#### DATA PROVIDED:
BEGIN
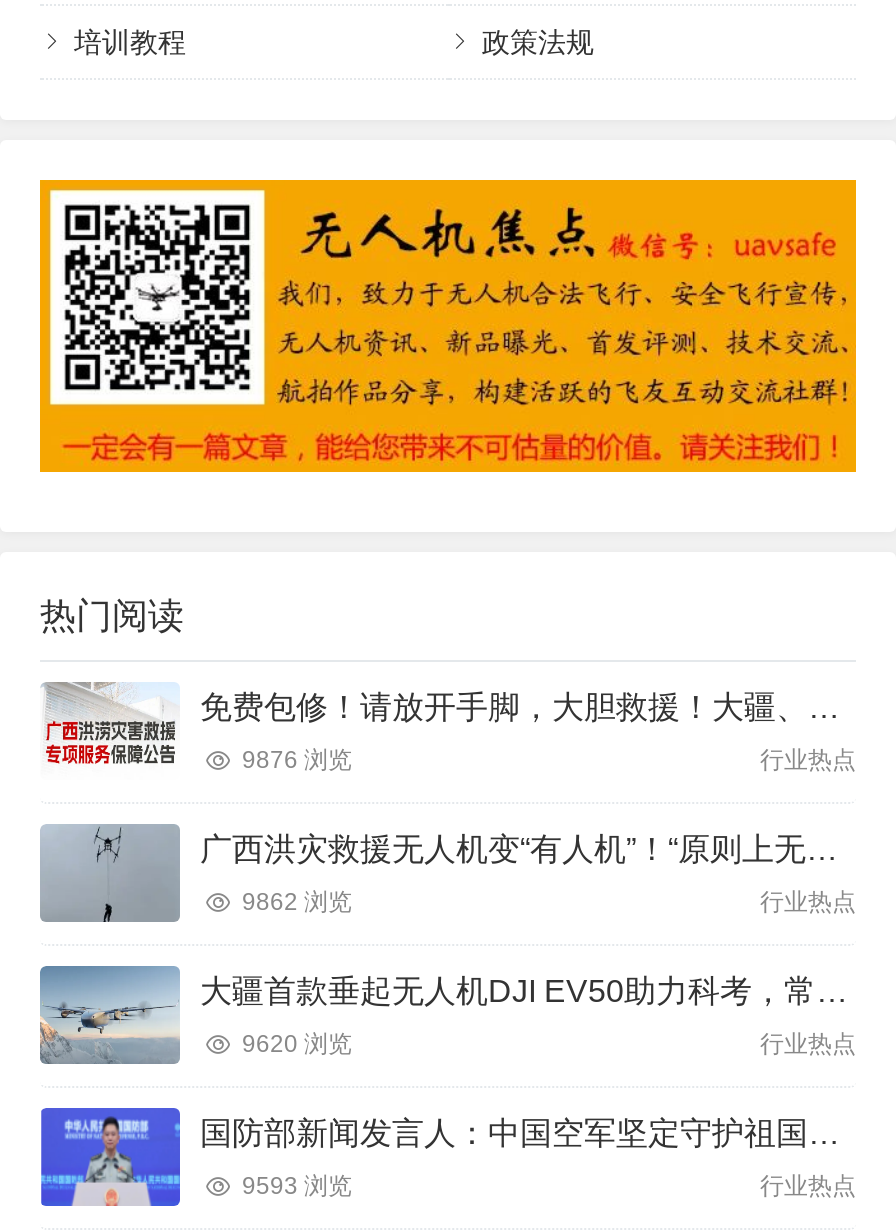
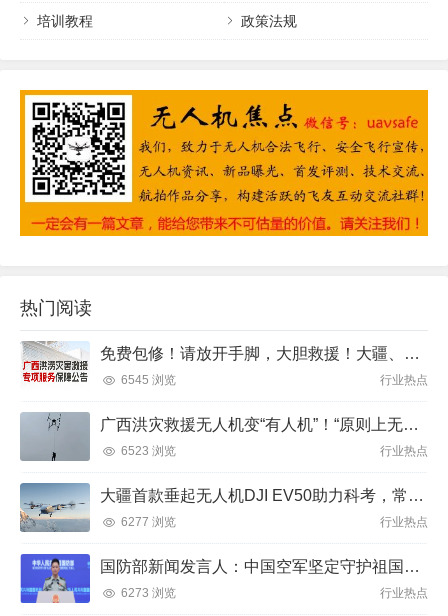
- 9876 浏览
+ 6545 浏览

- 9862 浏览
+ 6523 浏览

- 9620 浏览
+ 6277 浏览

- 9593 浏览
+ 6273 浏览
END
#### WHAT TO WORK ON:
In your copy of the listing above, reproduce each line exactly and omit all pictures.

#### OUTPUT BELOW:
- 9876 浏览
+ 6545 浏览

- 9862 浏览
+ 6523 浏览

- 9620 浏览
+ 6277 浏览

- 9593 浏览
+ 6273 浏览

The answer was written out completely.